### What the task requires
State only how many lines below include the string "case".

### The data
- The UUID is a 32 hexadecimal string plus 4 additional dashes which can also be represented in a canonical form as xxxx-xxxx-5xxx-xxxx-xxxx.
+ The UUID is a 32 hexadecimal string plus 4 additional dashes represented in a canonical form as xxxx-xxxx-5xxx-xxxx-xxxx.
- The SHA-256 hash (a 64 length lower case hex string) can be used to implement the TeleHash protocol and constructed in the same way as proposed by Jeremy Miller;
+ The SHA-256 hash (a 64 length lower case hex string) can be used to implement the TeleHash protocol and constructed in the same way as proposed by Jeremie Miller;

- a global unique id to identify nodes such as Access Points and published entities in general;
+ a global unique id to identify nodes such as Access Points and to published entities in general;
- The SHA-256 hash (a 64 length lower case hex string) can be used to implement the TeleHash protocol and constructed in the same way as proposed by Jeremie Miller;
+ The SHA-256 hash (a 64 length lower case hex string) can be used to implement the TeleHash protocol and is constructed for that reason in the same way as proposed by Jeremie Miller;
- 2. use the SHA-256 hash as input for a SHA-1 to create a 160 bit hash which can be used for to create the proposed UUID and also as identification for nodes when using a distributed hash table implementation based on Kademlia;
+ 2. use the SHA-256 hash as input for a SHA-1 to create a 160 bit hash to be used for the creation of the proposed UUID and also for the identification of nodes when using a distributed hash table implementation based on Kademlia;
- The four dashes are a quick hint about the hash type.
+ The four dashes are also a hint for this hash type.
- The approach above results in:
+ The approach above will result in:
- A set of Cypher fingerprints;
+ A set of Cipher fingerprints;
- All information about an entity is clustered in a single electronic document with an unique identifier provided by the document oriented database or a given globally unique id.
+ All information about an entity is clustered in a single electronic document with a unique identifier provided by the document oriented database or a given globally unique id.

### Answer section
4